Nationalratspräsident Wolfgang Sobotka (ÖVP) steht dem Vorschlag junger ÖVP-Mandatare, Abwesenheit bei Abstimmungen zu sanktionieren, abwartend gegenüber. "Ich sehe Sanktionen prinzipiell als letztes Mittel und habe bisher immer an die Verantwortung der Abgeordneten als Volksvertreter appelliert", sagte er in der Tageszeitung "Österreich" am Montag.

Mehrere Mandatare der ÖVP hatten am Wochenende vorgeschlagen, Geldbußen für "Schwänzer" von Abstimmungen im Hohen Haus einzuführen. Dafür benötige es Änderungen in der Geschäftsordnung des Nationalrats und im Bundesbezügegesetz. Als Beispiel nannten Klaus Lindinger und Johanna Jachs, die bei der Initiative federführend agieren, SPÖ-Chef Christian Kern, der bei fast 70 Prozent der Abstimmungen seit Beginn der Legislaturperiode abwesend war. Derartige Werte seien schockierend, so Lindinger: "Wir sind gewählte Volksvertreter und werden für unsere Arbeit mit Steuergeld gut bezahlt."

Kern konterte daraufhin mit der Argumentation, ein Pflege- und Todesfall in der Familie, habe zu Abwesenheiten seinerseits geführt. Weiters gab die SPÖ zu bedenken, dass nicht nur rote Abgeordnete von Zeit zu Zeit fehlen würden: So warfen Eva-Maria Holzleitner und Philip Kucher der ÖVP eine "Doppelmoral" vor, denn Kanzler Sebastian Kurz habe heuer bereits an sieben von 18 Plenartagen gefehlt.

ÖVP und FPÖ wollen über Geldbußen diskutieren

Am Montag kündigten ÖVP und FPÖ an, über etwaige Geldbußen in der Nationalrats-Präsidiale diskutieren zu wollen. Für eine Änderung der Nationalrats-Geschäftsordnung wäre eine Zweidrittelmehrheit nötig - also die Zustimmung von SPÖ oder Neos. Während sich die SPÖ grundsätzlich gesprächsbereit zeigte, winkten die Neos hingegen ab. Sie sehen derzeit "größere Probleme für die Würde des Hauses". Ähnlich die Liste Pilz. Für Klubobmann Wolfgang Zinggl handelt es sich bei dem türkisen Vorstoß um eine "völlig uninteressante Forderung", ihm wäre eine grundsätzliche Reform der Nationalrats-Geschäftsordnung lieber.

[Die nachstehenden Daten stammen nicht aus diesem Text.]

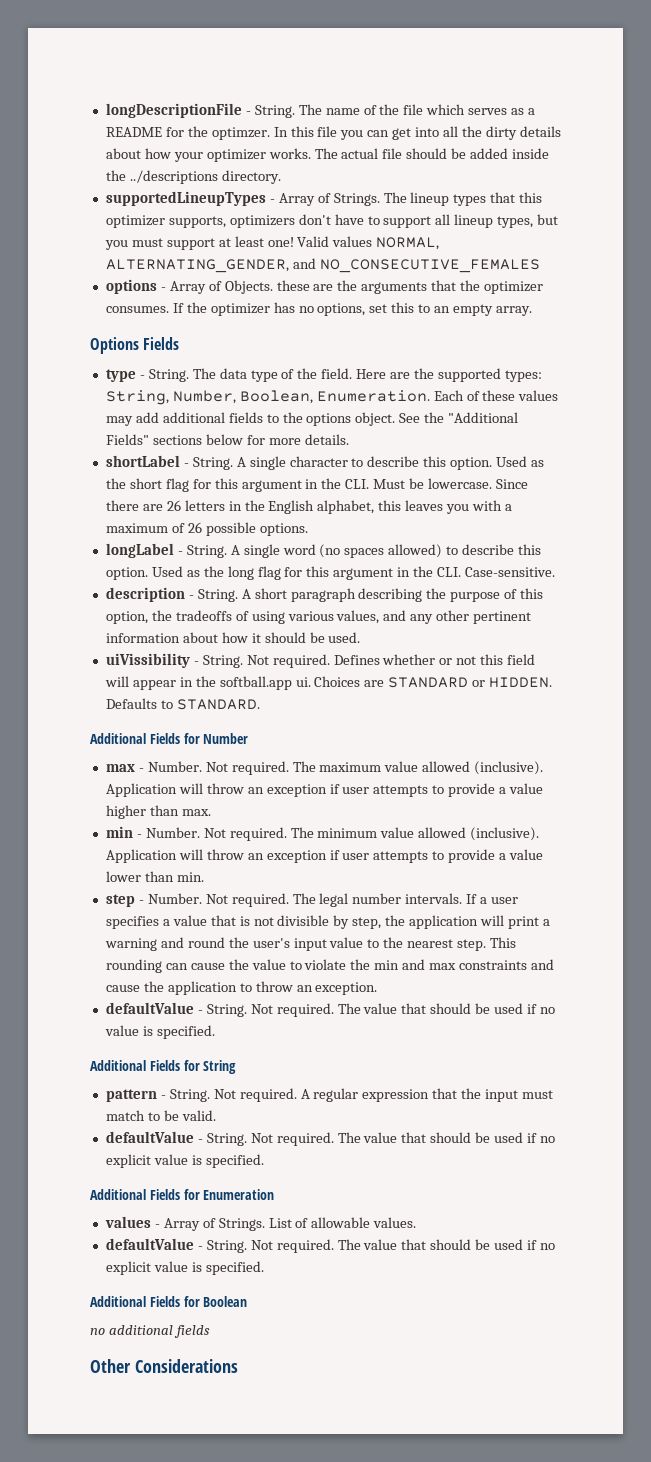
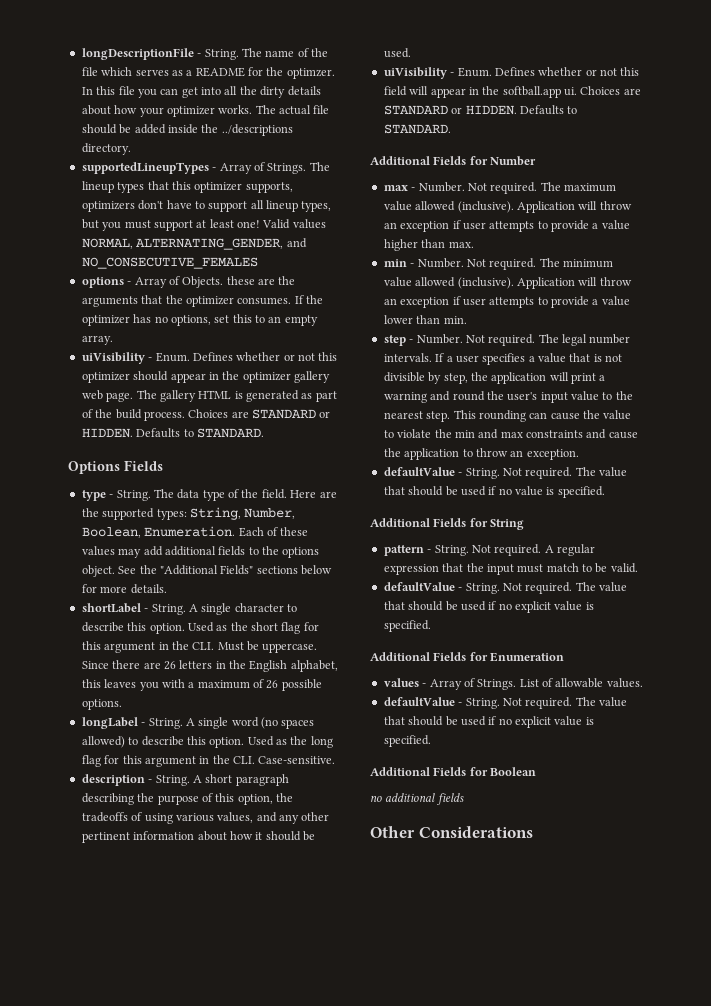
(532, 311) none -> [81,352,338,364] [81,371,330,383] [81,390,337,402] [81,409,331,421] [81,428,264,438] // uiVisibility - Enum. Defines whether or not this optimizer should appear in the optimizer gallery web page. The gallery HTML is generated as part of the build process. Choices are STANDARD or HIDDEN. Defaults to STANDARD.
[428,478,493,489] lowercase. -> [262,643,318,653] uppercase.
[105,653,330,668] uiVissibility - String. Not required. -> [383,67,492,79] uiVisibility - Enum.

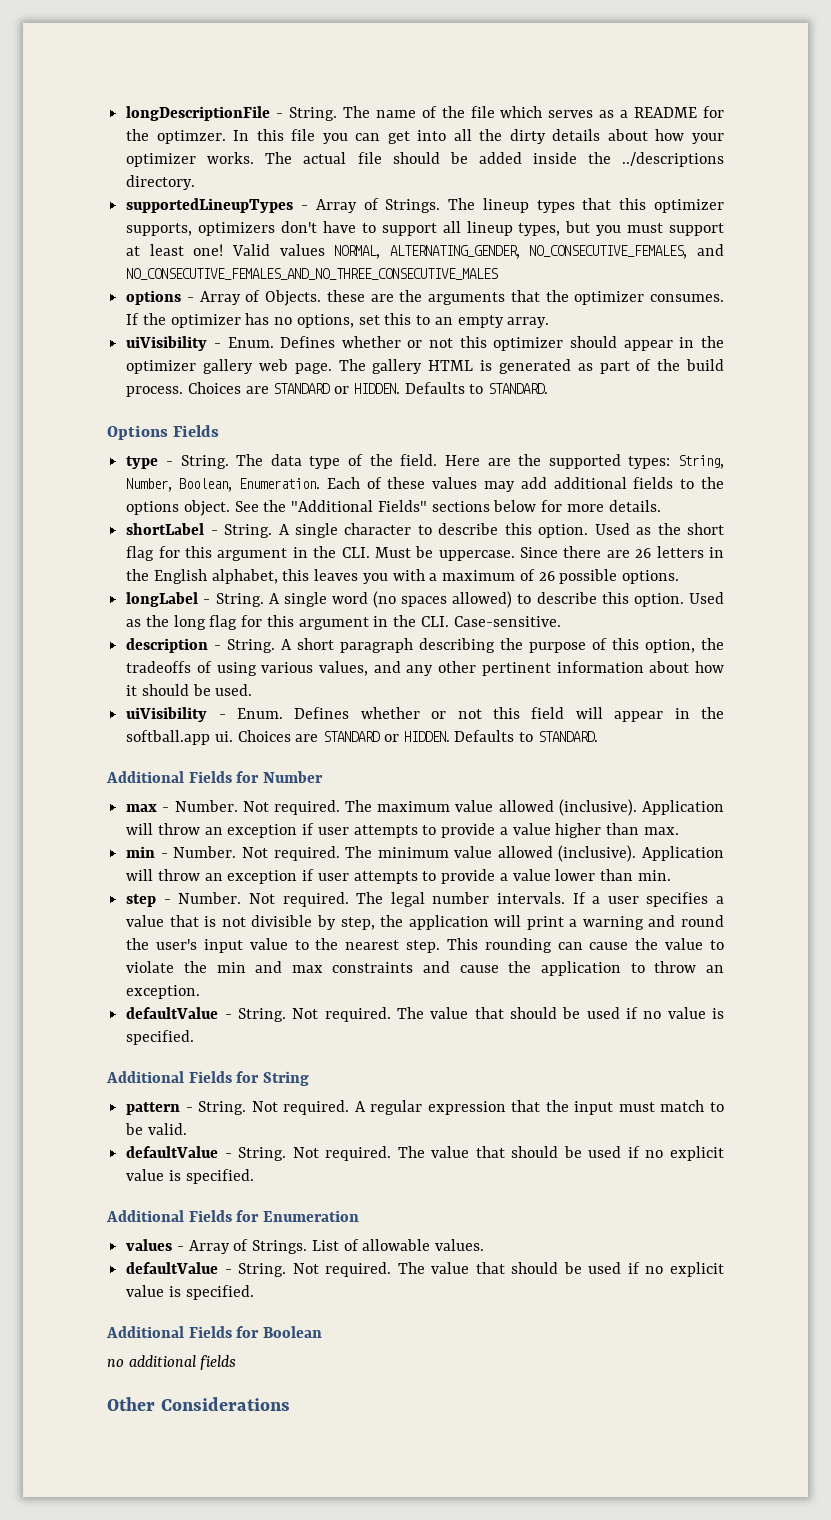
[286,238,307,248] [81,257,258,269] and NO_CONSECUTIVE_FEMALES -> [529,244,724,259] [126,268,499,280] NO_CONSECUTIVE_FEMALES, and NO_CONSECUTIVE_FEMALES_AND_NO_THREE_CONSECUTIVE_MALES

Verfassungsexperten Theo Öhlinger sah in dem Vorschlag gar eine "populistische Forderung für Menschen, die nicht sehen, was eigentlich im Parlament gearbeitet wird", meinte er am Montag im Ö1-"Mittagsjournal". Die eigentliche Arbeit geschehe nicht vorrangig im Plenum des Nationalrats, sondern etwa in den Ausschüssen.

>>> Bericht im Ö1-"Mittagsjournal"

(APA/Red.)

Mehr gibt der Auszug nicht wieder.